Defendant sought to introduce evidence “as to the violent character and specific instances of violent conduct of the deceased.” He claims the trial court erred in excluding this evidence.

Defendant did not know the victim or the victim’s reputation prior to the shooting. Because of this lack of knowledge, the trial court ruled that the testimony was not admissible to show defendant’s fear in connection with the self-defense claim. State v. Alderette, 86 N.M. 600, 526 P.2d 194 (Ct.App.1974). The propriety of this specific ruling is not challenged. Defendant claims, in his brief, that this was the only basis on which the trial court excluded the evidence. This claim flagrantly misstates what occurred in the trial court.

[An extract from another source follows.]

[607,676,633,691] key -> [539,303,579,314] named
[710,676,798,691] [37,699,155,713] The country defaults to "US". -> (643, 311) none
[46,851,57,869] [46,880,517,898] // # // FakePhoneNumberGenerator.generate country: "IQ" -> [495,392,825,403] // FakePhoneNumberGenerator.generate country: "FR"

Defendant urged admission of the evidence on the basis of Evidence Rules 404 and 405. After extended argument by counsel, the trial court suggested that defendant tender his evidence by question and answer to avoid any ambiguity as to the evidence sought to be introduced. See Evidence Rule 103(a)(2). This was done. After the tender, the argument as to admissibility continued. Throughout the proceedings the trial court was concerned with the applicability of Evidence Rules 404 and 405, with the relevancy of the tendered evidence, with the fact that the tendered evidence was on a collateral matter, and with the fact that the tendered evidence might be no more than “character assassination.” See Evidence Rule 403.

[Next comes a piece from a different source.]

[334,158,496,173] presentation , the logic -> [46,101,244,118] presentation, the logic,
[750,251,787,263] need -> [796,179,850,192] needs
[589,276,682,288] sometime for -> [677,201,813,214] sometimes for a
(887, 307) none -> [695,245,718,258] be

The pertinent portion of Evidence Rule 404 states:

(a) Character evidence generally.

Evidence of a person’s character or a trait of his character is not admissible for the purpose of proving that he acted in conformity therewith on a particular occasion, except:
(2) Character of victim. Evidence of a pertinent trait of character of the victim of the crime offered by an accused ....

The trial court properly rejected the prosecutor’s contention that character evidence was not admissible under Evidence Rule 404(a)(2) unless the defendant had knowledge of the character involved. Under this rule, evidence of a pertinent trait of character of the victim was admissible to prove that the victim acted in conformity with that character trait in the incident where the killing occurred. State v. Bazan, 90 N.M. 209, 561 P.2d 482 (Ct.App.1977); State v. Alderette, supra.

Although Evidence Rule 404 was authority for admission of the tendered character evidence, the evidence was not to be admitted unless tendered in the form required by Evidence Rule 405. State v. Bazan, supra.

Evidence Rule 405 states:

(a) Reputation or opinion. In all cases in which evidence of character or a trait of character of a person is admissible, proof may be made by testimony as to reputation or by testimony in the form of an opinion. On cross-examination, inquiry is allowable into relevant specific instances of conduct.
(b) Specific instances of conduct. In cases in which character or a trait of character of a person is an essential element of a charge, claim, or defense, proof may also be made of specific instances of his conduct.

Defendant sought admission of the tendered evidence to show that the victim was a violent person and had carried a gun on previous occasions.